Big-name actors Martin Sheen and Matthew Perry brought Tinsel Town glamour to Capitol Hill on Tuesday, rallying with hundreds of others who want Congress to increase funding for the US drug court system.
After the rally, Mr. Sheen, a longtime advocate for drug courts, testified before the Senate about successes he’s seen in addiction treatment centers he helped establish in California starting in 1986. Mr. Perry sat behind him during the hearing, accompanied by fellow actor Harry Lennix and Phish frontman Trey Anastasio.
“I’ve seen individuals mired in the depths of addiction transformed by drug courts,” said Mr. Sheen to the Senate Judiciary Committee. “These miracles happen every day in drug court. I believe our country’s greatest untapped resource is its addicted population.”
Drug courts only handle cases of nonviolent substance abuse offenders, offering them addiction treatment and rehabilitation programs instead of more traditional punitive measures like jail time. Prisons in the US are chronically and appalling overcrowded – so much so that the Supreme Court ruled in May that California had to release thousands of inmates held in inhumane conditions – and many of the repeat offenders are caught in the cycle of drug abuse and the crimes that go along with it. Drug courts aim to cut down on recidivism by actually treating addicts so they’re eventually able to re-enter society.

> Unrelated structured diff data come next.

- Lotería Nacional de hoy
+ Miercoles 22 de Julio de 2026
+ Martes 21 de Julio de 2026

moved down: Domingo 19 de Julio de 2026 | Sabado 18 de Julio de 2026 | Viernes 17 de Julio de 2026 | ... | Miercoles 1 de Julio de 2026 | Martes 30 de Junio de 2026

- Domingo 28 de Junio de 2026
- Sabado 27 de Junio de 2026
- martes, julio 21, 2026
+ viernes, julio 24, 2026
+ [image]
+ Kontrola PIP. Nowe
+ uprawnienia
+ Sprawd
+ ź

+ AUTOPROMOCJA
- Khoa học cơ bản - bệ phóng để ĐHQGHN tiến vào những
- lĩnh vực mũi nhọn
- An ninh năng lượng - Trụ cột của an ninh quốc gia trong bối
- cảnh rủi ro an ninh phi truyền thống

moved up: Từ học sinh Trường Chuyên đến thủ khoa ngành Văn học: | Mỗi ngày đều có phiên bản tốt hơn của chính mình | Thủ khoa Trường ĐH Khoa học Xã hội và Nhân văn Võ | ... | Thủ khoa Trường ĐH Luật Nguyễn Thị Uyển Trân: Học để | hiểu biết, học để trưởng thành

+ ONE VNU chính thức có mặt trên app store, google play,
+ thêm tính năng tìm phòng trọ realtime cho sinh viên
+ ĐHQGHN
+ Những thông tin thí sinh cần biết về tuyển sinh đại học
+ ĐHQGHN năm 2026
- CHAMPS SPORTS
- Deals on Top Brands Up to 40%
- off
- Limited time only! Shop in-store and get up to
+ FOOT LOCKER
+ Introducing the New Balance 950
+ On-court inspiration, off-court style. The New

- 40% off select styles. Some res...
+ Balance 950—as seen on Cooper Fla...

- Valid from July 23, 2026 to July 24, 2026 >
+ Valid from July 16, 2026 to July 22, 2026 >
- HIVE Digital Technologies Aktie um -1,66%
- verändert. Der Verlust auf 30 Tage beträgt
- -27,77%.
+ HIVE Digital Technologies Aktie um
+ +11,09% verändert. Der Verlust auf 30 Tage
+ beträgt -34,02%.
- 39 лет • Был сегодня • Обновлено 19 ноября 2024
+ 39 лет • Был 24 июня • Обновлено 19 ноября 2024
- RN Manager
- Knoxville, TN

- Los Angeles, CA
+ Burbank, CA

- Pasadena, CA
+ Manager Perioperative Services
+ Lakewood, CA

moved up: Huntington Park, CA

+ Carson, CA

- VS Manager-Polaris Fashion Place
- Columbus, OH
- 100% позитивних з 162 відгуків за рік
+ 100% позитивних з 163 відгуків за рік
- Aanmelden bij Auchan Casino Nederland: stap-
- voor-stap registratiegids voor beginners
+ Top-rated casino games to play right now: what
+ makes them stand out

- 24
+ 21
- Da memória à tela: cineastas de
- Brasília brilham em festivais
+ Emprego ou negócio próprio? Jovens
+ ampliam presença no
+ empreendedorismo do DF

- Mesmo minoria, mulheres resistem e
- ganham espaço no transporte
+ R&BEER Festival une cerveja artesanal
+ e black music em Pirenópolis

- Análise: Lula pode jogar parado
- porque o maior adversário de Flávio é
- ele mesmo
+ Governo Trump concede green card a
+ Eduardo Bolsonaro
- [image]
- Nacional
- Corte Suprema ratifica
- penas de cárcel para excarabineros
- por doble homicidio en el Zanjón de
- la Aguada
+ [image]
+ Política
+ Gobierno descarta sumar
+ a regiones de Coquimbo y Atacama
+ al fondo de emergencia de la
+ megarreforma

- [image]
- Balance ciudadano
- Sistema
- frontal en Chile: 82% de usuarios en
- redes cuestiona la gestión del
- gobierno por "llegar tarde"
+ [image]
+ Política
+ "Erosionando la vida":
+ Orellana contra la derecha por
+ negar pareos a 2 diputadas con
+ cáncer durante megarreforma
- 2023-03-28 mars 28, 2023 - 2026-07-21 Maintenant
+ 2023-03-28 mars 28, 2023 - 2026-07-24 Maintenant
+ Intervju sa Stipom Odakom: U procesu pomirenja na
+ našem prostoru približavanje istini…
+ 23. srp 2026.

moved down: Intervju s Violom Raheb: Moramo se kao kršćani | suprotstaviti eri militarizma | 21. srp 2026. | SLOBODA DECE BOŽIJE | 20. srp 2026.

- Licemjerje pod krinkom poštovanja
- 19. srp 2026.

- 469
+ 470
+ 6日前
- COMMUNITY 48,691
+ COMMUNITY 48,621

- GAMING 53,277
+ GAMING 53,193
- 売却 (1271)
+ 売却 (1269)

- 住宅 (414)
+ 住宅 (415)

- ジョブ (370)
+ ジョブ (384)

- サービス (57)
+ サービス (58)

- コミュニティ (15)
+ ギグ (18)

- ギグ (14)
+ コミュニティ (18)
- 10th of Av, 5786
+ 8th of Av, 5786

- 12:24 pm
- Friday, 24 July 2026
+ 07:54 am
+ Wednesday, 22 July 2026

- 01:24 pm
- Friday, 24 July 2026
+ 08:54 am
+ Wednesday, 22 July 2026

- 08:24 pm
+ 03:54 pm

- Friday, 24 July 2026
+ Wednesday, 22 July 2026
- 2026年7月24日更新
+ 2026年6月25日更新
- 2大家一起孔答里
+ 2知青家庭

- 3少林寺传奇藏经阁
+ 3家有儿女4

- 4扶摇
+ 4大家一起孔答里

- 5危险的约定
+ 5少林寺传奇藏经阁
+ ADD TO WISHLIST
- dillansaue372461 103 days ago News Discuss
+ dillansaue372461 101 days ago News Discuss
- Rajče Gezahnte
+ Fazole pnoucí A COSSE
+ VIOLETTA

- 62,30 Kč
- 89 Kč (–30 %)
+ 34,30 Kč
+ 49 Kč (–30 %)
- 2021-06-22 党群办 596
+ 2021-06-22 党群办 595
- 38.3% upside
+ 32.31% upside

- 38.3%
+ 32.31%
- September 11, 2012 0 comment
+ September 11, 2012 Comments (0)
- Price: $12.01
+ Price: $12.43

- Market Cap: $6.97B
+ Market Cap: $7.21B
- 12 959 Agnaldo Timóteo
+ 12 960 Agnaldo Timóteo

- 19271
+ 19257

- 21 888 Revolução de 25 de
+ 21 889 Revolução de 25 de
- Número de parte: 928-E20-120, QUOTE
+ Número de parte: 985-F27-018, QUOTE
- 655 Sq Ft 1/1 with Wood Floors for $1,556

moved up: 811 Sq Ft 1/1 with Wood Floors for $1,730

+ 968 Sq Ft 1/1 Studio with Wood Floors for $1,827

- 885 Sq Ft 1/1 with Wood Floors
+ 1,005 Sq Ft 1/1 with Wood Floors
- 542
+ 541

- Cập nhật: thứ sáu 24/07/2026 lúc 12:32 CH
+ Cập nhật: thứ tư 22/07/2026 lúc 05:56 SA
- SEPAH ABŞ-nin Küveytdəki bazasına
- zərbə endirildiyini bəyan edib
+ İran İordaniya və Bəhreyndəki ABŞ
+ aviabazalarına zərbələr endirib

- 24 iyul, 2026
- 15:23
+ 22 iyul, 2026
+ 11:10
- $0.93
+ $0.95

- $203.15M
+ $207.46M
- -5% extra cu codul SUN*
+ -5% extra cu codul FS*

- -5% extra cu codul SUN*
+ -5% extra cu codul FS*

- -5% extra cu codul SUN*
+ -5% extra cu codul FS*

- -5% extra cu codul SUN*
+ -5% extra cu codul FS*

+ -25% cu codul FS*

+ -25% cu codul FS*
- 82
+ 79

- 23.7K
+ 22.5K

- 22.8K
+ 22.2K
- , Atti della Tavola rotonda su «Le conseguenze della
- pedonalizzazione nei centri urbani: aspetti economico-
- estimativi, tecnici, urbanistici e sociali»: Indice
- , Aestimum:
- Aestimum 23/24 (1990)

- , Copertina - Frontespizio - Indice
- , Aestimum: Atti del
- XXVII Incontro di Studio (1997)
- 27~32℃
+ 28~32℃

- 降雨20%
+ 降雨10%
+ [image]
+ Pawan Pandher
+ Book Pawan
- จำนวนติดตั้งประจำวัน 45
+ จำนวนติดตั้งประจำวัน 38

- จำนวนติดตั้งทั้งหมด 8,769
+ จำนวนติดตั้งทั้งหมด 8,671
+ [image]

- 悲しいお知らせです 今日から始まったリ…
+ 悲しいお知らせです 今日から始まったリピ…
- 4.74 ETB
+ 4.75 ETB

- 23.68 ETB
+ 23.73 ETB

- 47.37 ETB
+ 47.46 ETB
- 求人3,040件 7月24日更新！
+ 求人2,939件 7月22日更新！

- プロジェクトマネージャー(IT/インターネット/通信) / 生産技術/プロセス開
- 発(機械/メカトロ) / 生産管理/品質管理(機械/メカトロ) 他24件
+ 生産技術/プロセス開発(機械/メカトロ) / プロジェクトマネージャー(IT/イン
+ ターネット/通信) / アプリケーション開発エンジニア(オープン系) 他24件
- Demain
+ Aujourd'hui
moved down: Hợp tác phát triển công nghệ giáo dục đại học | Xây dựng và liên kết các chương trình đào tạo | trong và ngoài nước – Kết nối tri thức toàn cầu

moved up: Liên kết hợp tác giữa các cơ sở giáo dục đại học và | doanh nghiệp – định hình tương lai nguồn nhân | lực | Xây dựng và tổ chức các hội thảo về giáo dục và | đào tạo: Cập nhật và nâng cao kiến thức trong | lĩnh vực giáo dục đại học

Lots of celebrities apply their fame to worthy causes– “celebvocates” like Bono and Angelina Jolie practically make a career of it – but it was refreshing to see stars like Mr. Sheen and Matthew Perry step up to the plate on an issue that’s less popular and intensely personal. Matthew Perry publicly struggled for years with painkiller addiction while filming the show Friends; and Martin Sheen’s talked openly about his addictions in the 1970s and his equally famous son Charlie’s recent manic episodes, fueled by drugs and alcohol and catalogued by Twitter and the press.
Part of the $88.7 million in requested funding will go to boosting veteran courts, similar programs for veterans who return from war with substance abuse or mental health problems.
Mr. Sheen, sounding almost as presidential as he did during years of playing the President on the popular political drama West Wing, stumped for vets too.
“We ask so much of our men and women in uniform, and they ask so little in return. In fact, they are often the last to ask for counseling or treatment,” he said. “It is our duty to care for our veterans when they suffer as a direct result of their service to our country.”